Sin dudas, Gramsci fue uno de los discípulos del maestro de Treveris más certeros cuando, inspirado en Labriola, definió al marxismo como la filosofía de la praxis (y no precisamente una «filosofía de la materia» o una «filosofía del logos»). Una filosofía que exige una teoría crítica: de la economía política, de la ideología, la cultura, etcétera.

Una praxis que articula ciencia y ética, racionalidad y fraternidad, crítica y acción social concreta. Gramsci era perfectamente consciente de los alcances de esa definición, que no debería considerarse una expresión derivada de una estrategia de disimulo con el fin de eludir la vigilancia carcelaria. Podría haber utilizado otras alternativas de encubrimiento.

La definición gramsciana pone en evidencia una dimensión fundamental de esa peculiar filosofía: el marxismo no sólo se limita a dar cuenta de la praxis o a reflexionar sobre su objeto, también la desea fervientemente y busca impulsarla. A su modo, el jesuita francés Jean Yves Calvez retomó la definición gramsciana cuando sostuvo que el marxismo era una «teoría del actuar».

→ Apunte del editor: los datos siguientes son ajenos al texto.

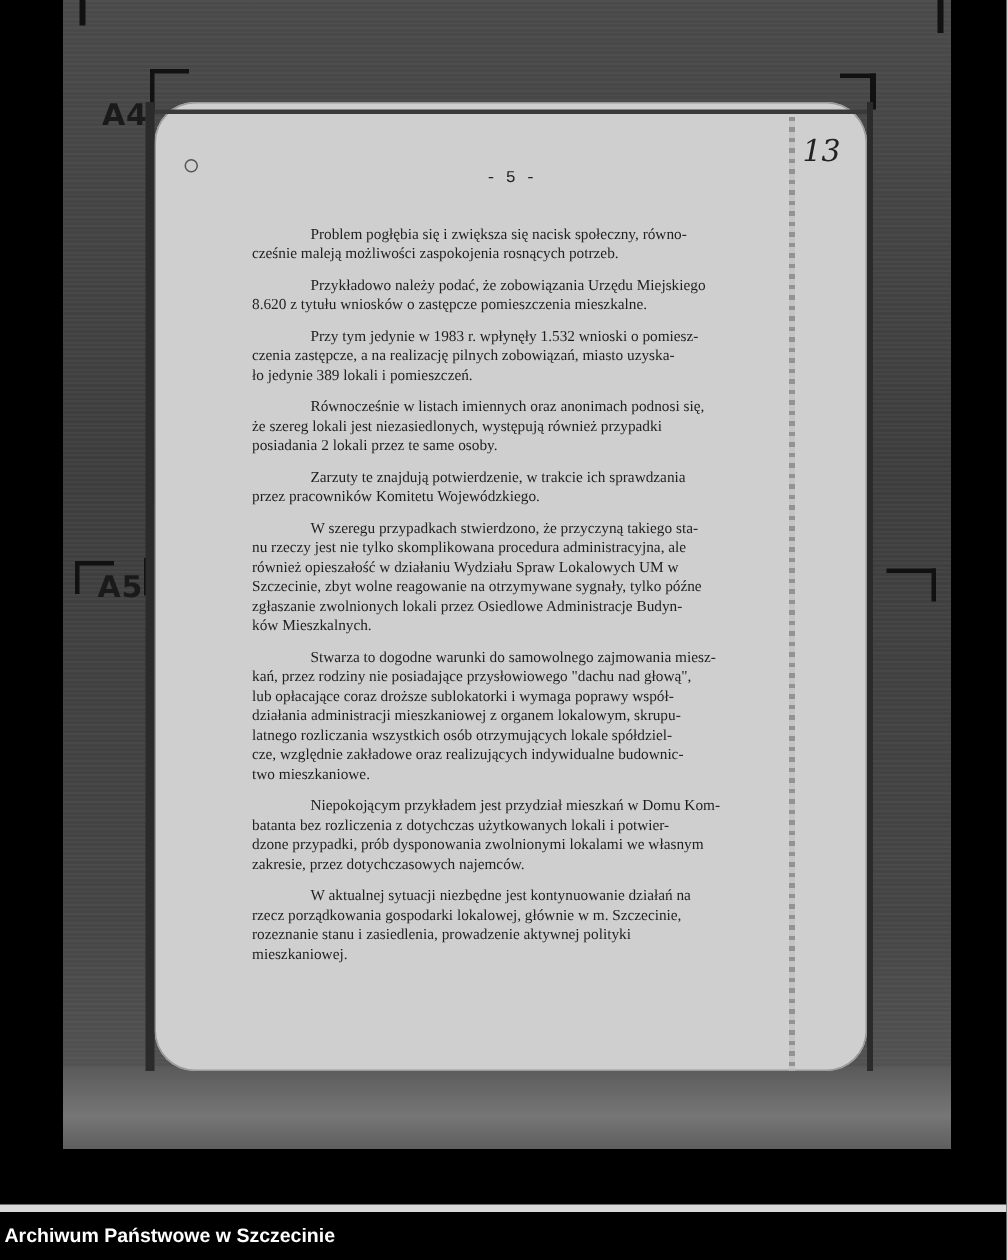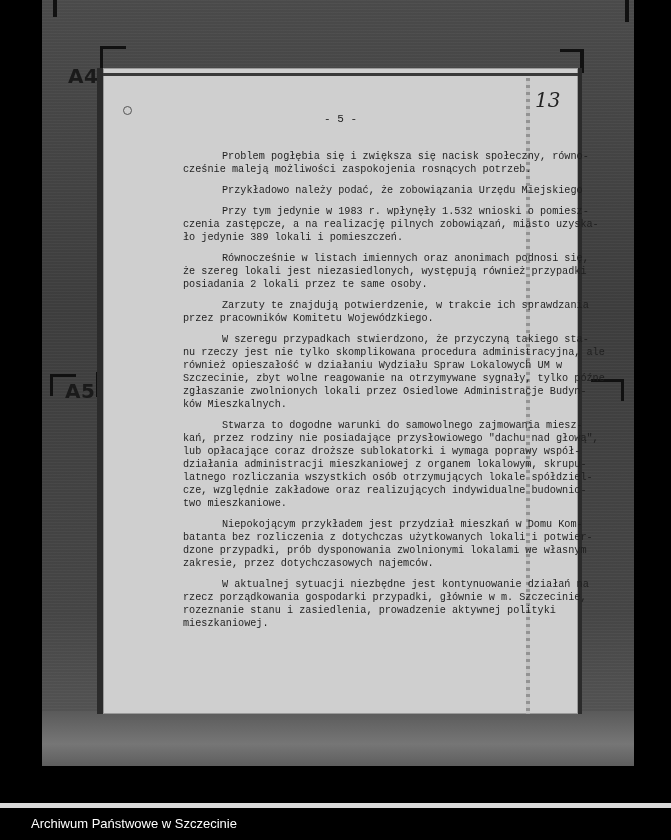--- a/index.html
+++ b/index.html
@@ -28,6 +28,7 @@
     position:absolute; left:103px; top:68px; width:475px; height:646px;
     background:#cfcfcf;
     box-shadow: inset 0 0 0 1px #9a9a9a;
+    border-radius: 27px;
   }
   .paper::before {
     content:""; position:absolute; left:0; right:0; top:5px; height:3px; background:#3a3a3a;

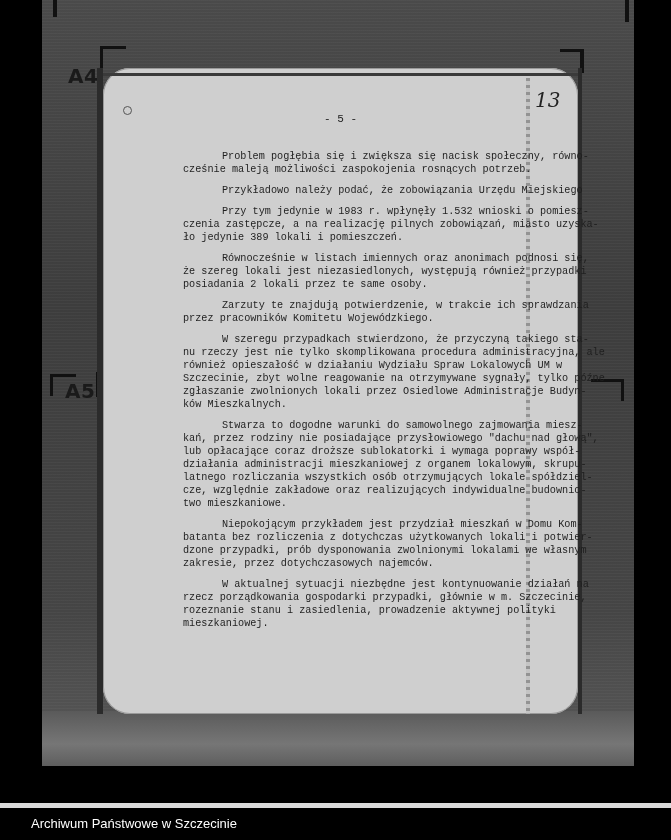--- a/index.html
+++ b/index.html
@@ -55,7 +55,7 @@
     position:absolute; left:0; width:100%; top:45px; text-align:center; font-size:11px; color:#222;
   }
   .body-text {
-    position:absolute; left:80px; top:82px; width:392px; color:#1f1f1f; font-size:10.2px; line-height:13px;
+    position:absolute; left:65px; top:82px; width:392px; color:#1f1f1f; font-size:10.2px; line-height:13px;font-family:Liberation Serif, serif;
   }
   .para { margin:0 0 8px 0; text-align:left; white-space:nowrap; }
   .para .line { display:block; }

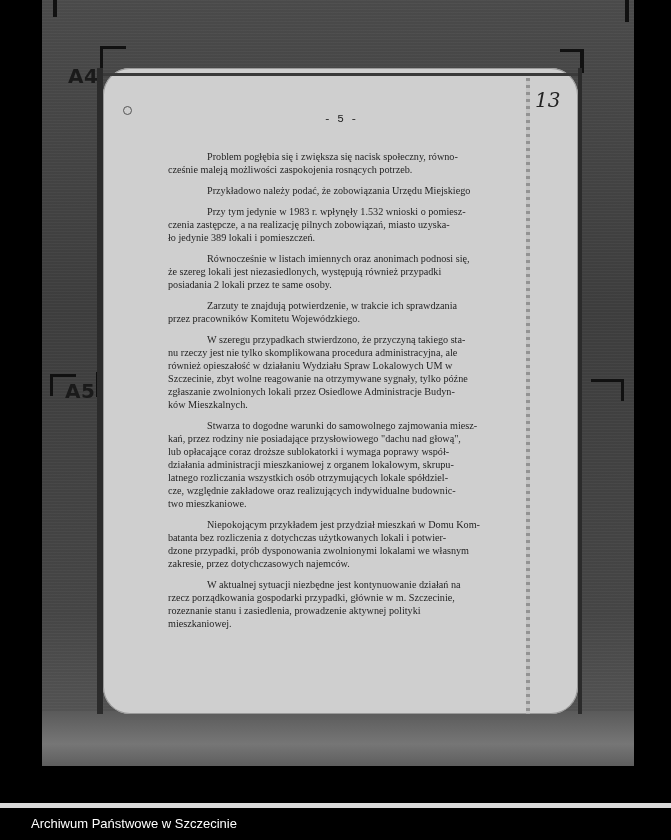--- a/index.html
+++ b/index.html
@@ -105,6 +105,7 @@
     </p>
     <p class="para">
       <span class="line first">Przykładowo należy podać, że zobowiązania Urzędu Miejskiego</span>
+      <span class="line">8.620 z tytułu wniosków o zastępcze pomieszczenia mieszkalne.</span>
     </p>
     <p class="para">
       <span class="line first">Przy tym jedynie w 1983 r. wpłynęły 1.532 wnioski o pomiesz-</span>

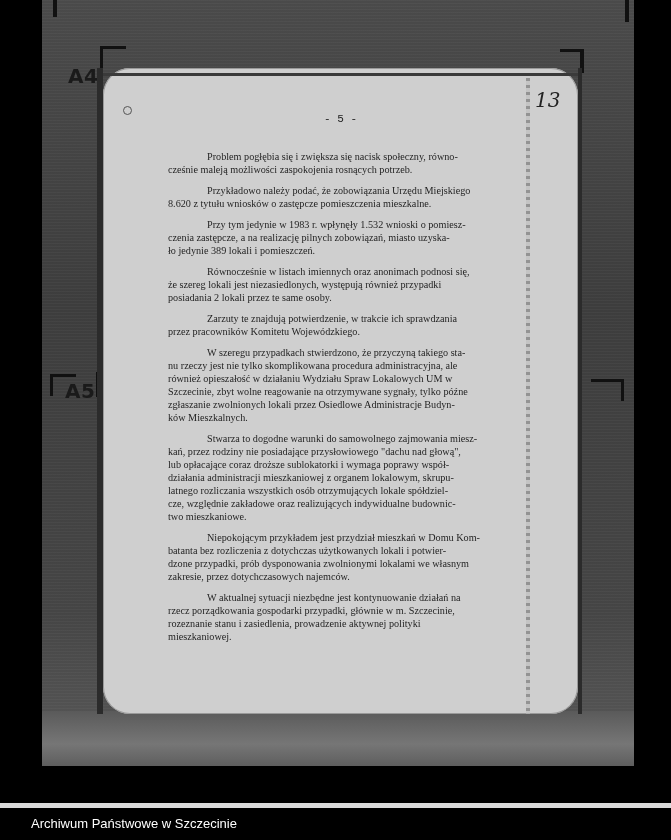--- a/index.html
+++ b/index.html
@@ -146,7 +146,7 @@
     </p>
     <p class="para">
       <span class="line first">W aktualnej sytuacji niezbędne jest kontynuowanie działań na</span>
-      <span class="line">rzecz porządkowania gospodarki przypadki, głównie w m. Szczecinie,</span>
+      <span class="line">rzecz porządkowania gospodarki lokalowej, głównie w m. Szczecinie,</span>
       <span class="line">rozeznanie stanu i zasiedlenia, prowadzenie aktywnej polityki</span>
       <span class="line">mieszkaniowej.</span>
     </p>

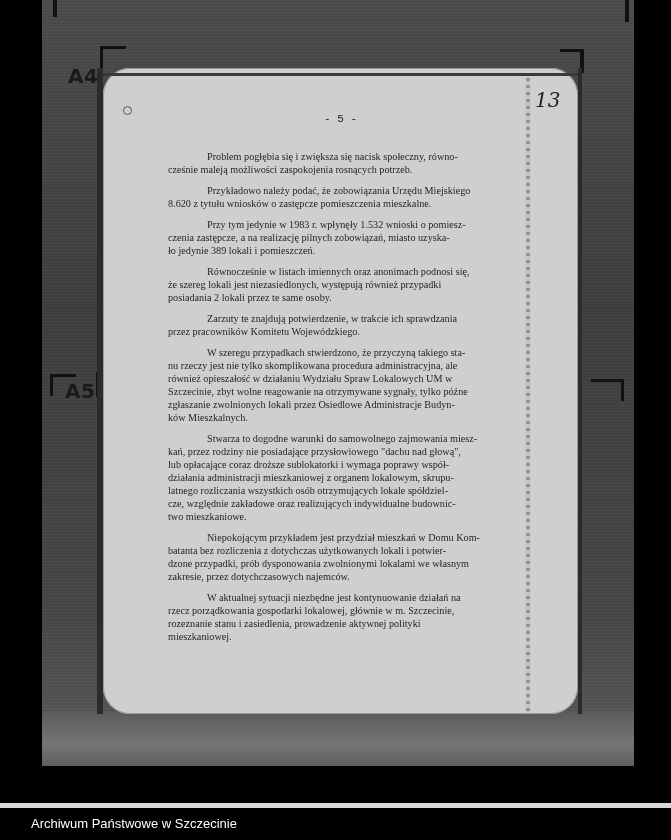--- a/index.html
+++ b/index.html
@@ -65,7 +65,7 @@
   }
   .footer-caption {
     position:absolute; left:3px; top:816px; color:#ffffff; font-family:"Liberation Sans", sans-serif;
-    font-size:13px; font-weight:normal;margin-left:28px;
+    font-size:13px; font-weight:bold;
   }
 </style>
 </head>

La contribución a la praxis es inherente al marxismo, está inscripta en su ADN, lo mismo que su constitución en un componente más –uno categórico– de la praxis. Como se verá más adelante, nosotros y nosotras preferimos definir esa filosofía de la praxis, con su inalterable afán por lo concreto, directamente, como una antifilosofía.

(Tomado de Marx Populi. Collage para repensar el marxismo. Editorial El Colectivo, Ciudad Autónoma de Buenos Aires, 2018. pp. 51–66.)